» **Task statement**
Your answer must consist of every line from the data below that includes the word "punktowe".

» **Data to examine**
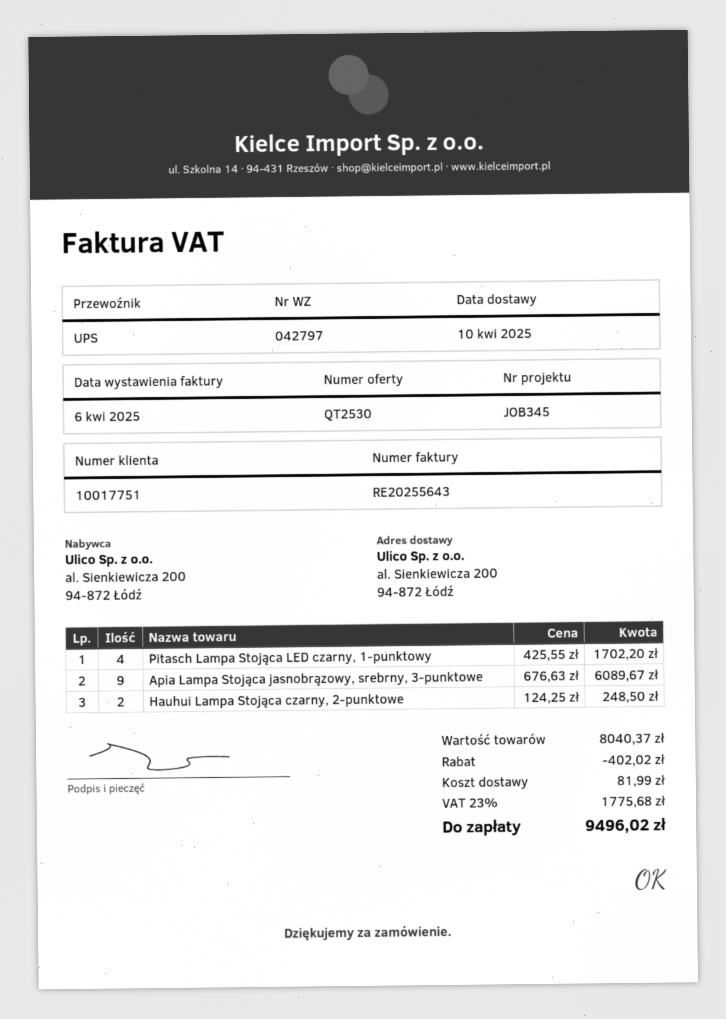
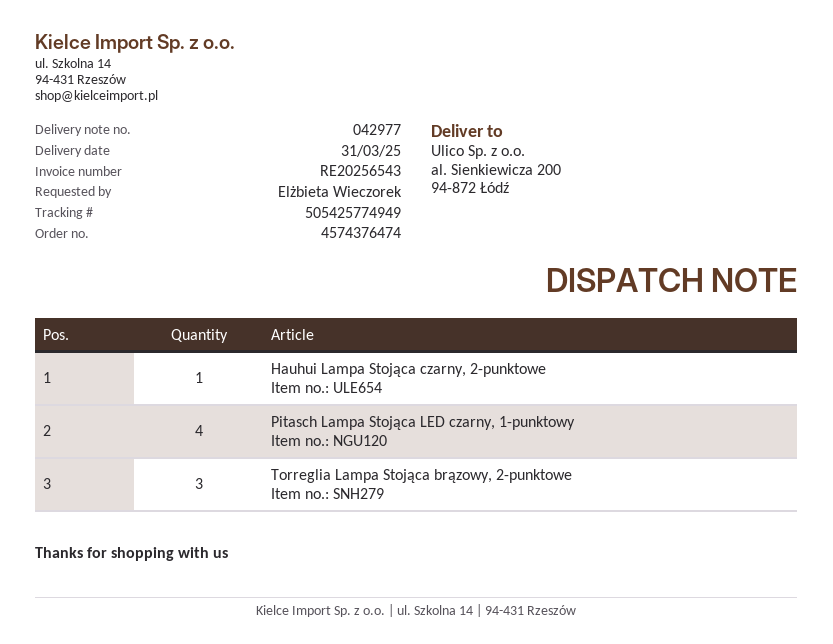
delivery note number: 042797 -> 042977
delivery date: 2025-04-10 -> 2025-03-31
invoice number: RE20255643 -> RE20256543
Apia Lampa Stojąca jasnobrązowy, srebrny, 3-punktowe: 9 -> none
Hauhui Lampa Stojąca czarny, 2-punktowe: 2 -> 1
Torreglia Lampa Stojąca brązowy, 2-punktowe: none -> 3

---

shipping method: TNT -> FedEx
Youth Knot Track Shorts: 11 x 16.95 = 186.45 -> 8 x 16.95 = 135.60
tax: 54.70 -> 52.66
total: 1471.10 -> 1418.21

» **Answer to this problem**
Apia Lampa Stojąca jasnobrązowy, srebrny, 3-punktowe: 9 -> none
Hauhui Lampa Stojąca czarny, 2-punktowe: 2 -> 1
Torreglia Lampa Stojąca brązowy, 2-punktowe: none -> 3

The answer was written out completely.